◆ **Try it**:
Wherever a line in the material contains the word "headline", copy that line.
- - -
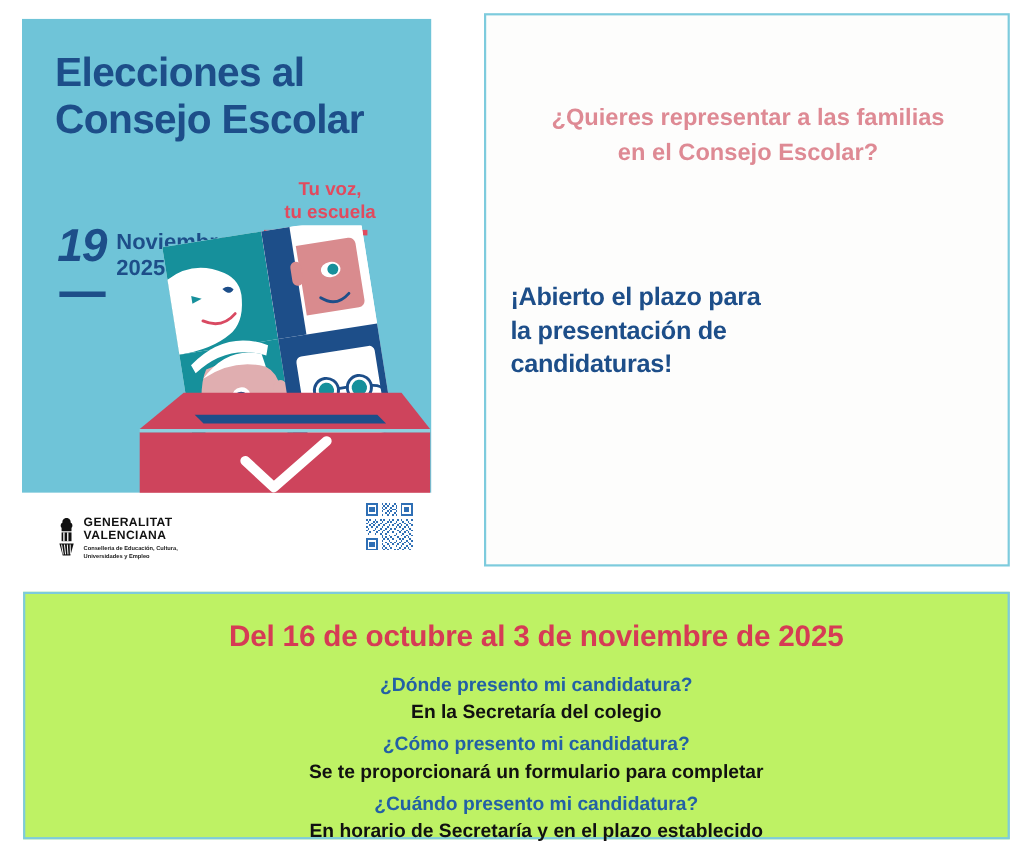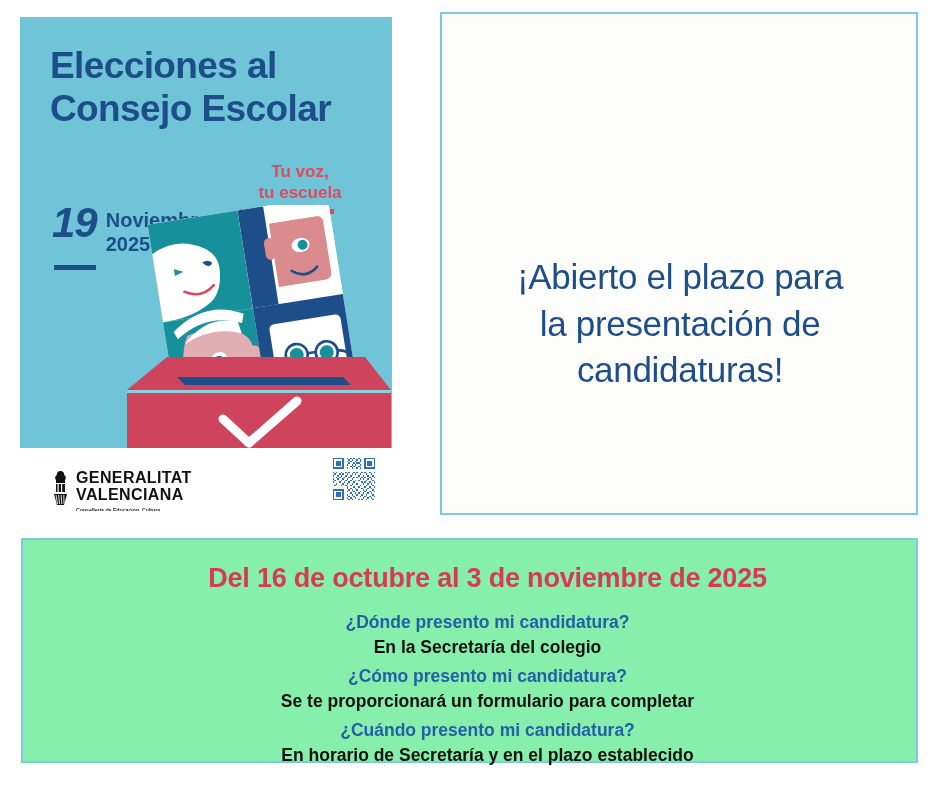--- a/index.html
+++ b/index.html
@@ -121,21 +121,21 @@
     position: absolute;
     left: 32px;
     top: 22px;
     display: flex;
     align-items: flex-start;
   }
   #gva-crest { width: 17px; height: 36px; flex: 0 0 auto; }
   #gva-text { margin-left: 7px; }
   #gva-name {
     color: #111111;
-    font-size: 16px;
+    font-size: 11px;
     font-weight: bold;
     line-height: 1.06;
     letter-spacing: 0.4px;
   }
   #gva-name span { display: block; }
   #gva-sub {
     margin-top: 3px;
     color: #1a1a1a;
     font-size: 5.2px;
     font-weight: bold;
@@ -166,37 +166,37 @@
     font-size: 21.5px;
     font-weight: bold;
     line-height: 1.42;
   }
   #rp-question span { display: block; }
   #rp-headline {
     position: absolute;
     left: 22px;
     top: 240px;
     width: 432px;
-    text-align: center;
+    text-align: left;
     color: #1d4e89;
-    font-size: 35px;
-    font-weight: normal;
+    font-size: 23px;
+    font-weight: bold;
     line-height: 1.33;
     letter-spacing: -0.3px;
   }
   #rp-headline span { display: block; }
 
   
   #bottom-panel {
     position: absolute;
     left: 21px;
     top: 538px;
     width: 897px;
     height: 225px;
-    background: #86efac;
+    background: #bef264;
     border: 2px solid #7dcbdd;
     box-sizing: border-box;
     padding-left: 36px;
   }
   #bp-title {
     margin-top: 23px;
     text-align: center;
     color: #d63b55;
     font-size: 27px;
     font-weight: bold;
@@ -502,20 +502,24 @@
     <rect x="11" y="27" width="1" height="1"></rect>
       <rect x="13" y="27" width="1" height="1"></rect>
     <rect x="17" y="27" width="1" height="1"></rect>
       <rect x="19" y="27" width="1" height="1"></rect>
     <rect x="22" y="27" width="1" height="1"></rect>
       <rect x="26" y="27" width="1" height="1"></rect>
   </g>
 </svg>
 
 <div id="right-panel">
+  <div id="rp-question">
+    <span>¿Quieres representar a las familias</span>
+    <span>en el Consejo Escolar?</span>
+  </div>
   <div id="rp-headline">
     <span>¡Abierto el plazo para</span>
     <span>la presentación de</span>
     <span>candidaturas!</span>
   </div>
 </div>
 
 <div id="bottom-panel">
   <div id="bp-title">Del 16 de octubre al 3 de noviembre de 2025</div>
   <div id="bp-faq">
- - -
◆ **Solution**:
   #rp-headline {
   #rp-headline span { display: block; }
   <div id="rp-headline">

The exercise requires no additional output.